Directions: Make a verbatim copy of the records; pictures stay out.

Material for this exercise Start Marker

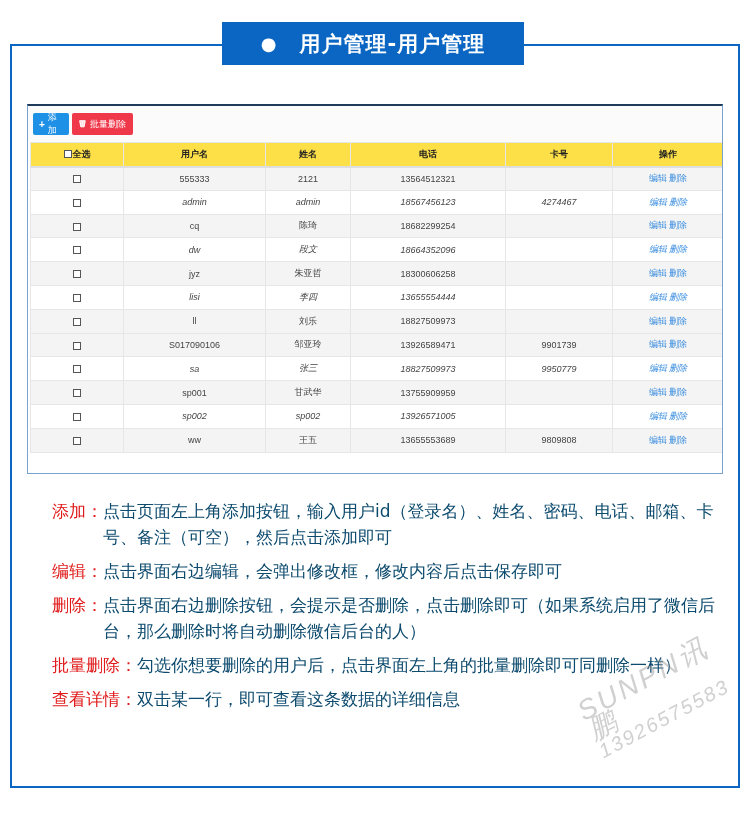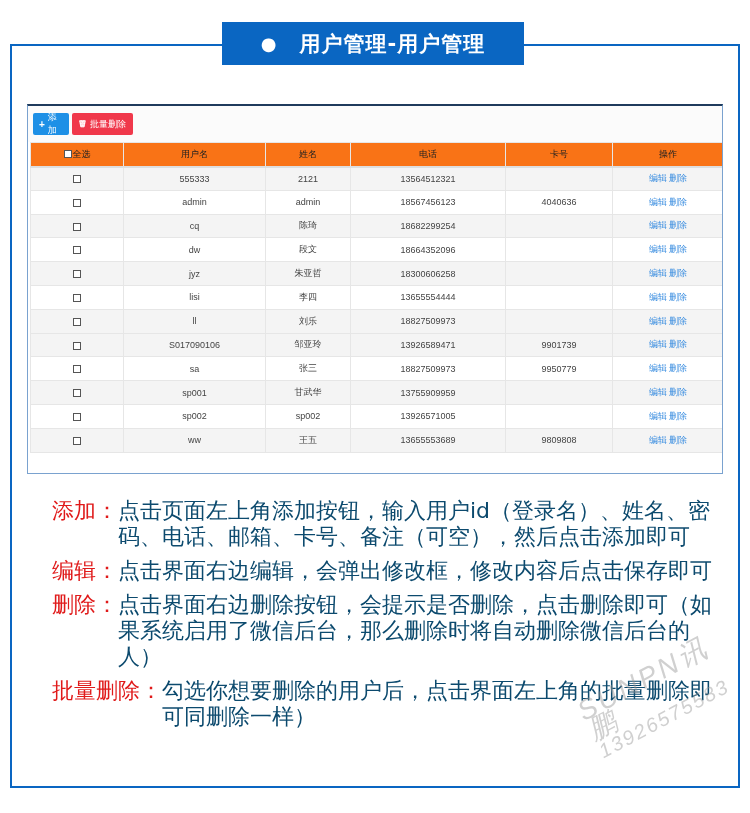"全选" th { background: #f97316 -> #fde047; font-weight: normal -> bold }
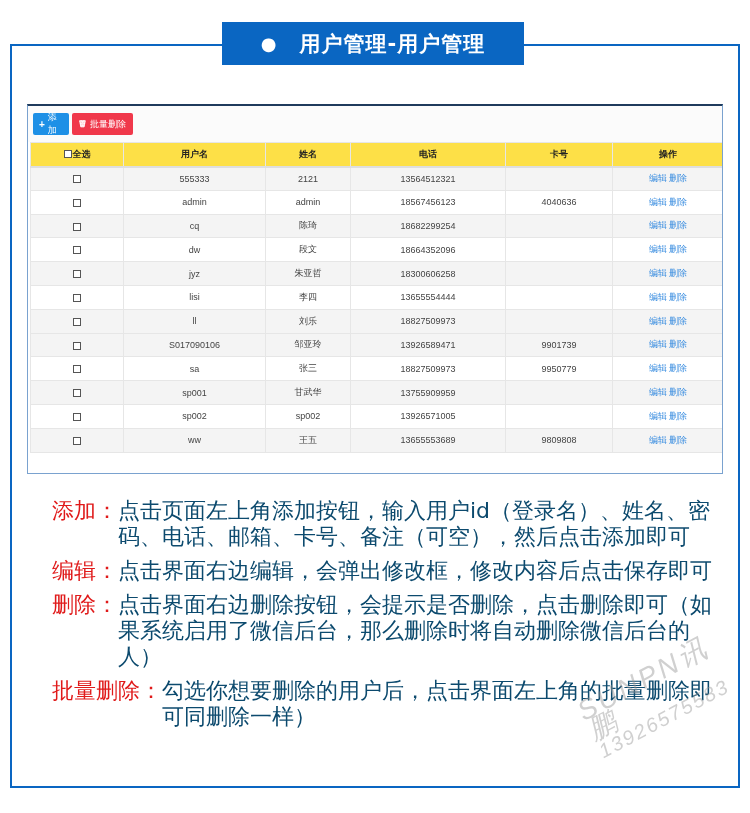"admin" tr.even td { font-style: none -> italic }
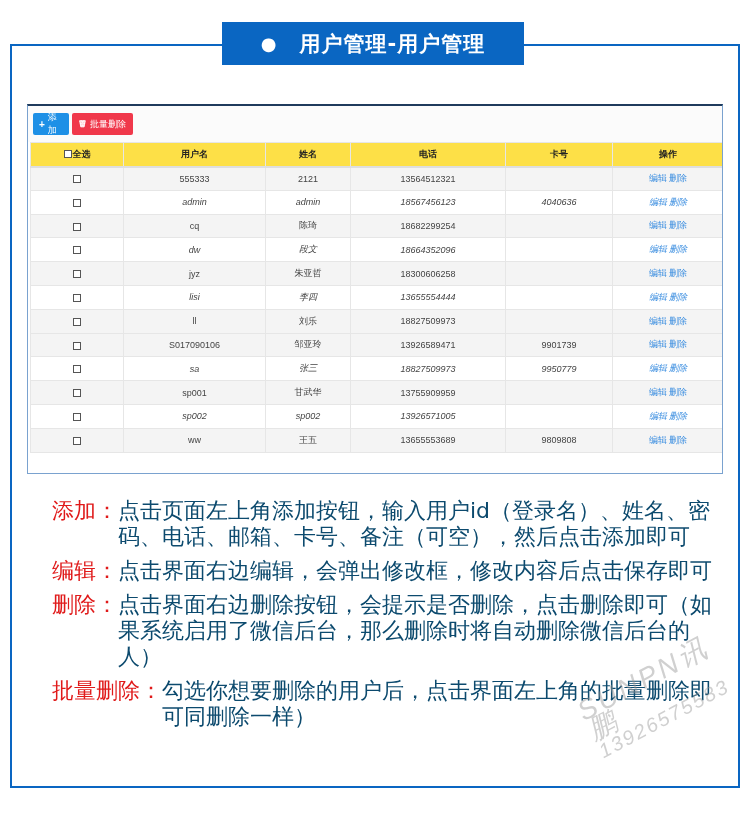"4040636" td { text: 4040636 -> 4274467 }
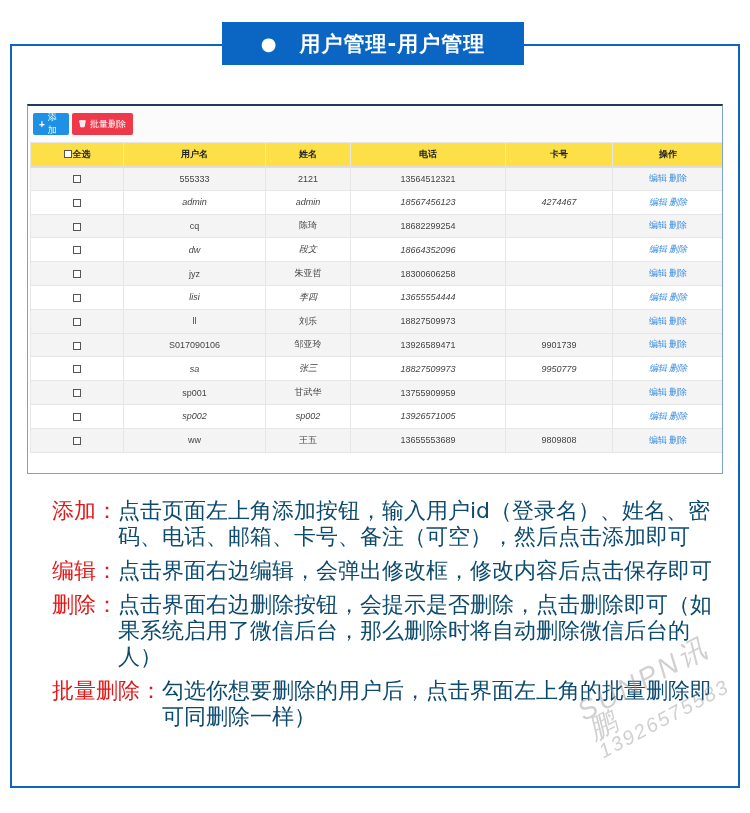"添加：" .note { font-size: 22px -> 17px }
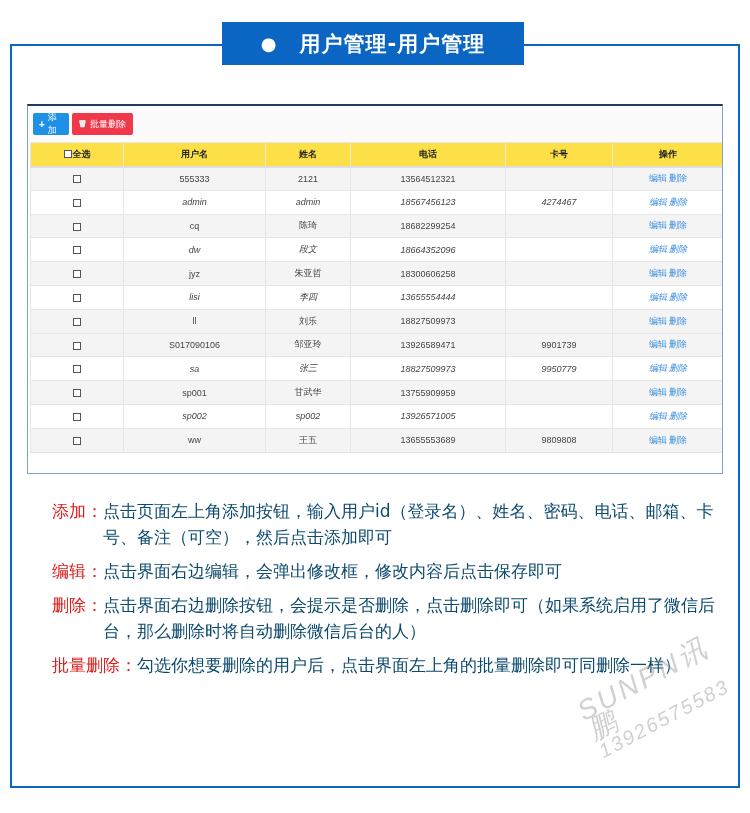"查看详情：" div.note { html: none -> <div> <span>查看详情：</span> <span>双击某一行，即可查看这条数据的详细信息</span> </div> }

Material for this exercise End Marker

Response to this task:
"全选" th { background: #f97316 -> #fde047; font-weight: normal -> bold }
"admin" tr.even td { font-style: none -> italic }
"4040636" td { text: 4040636 -> 4274467 }
"添加：" .note { font-size: 22px -> 17px }
"查看详情：" div.note { html: none -> <div> <span>查看详情：</span> <span>双击某一行，即可查看这条数据的详细信息</span> </div> }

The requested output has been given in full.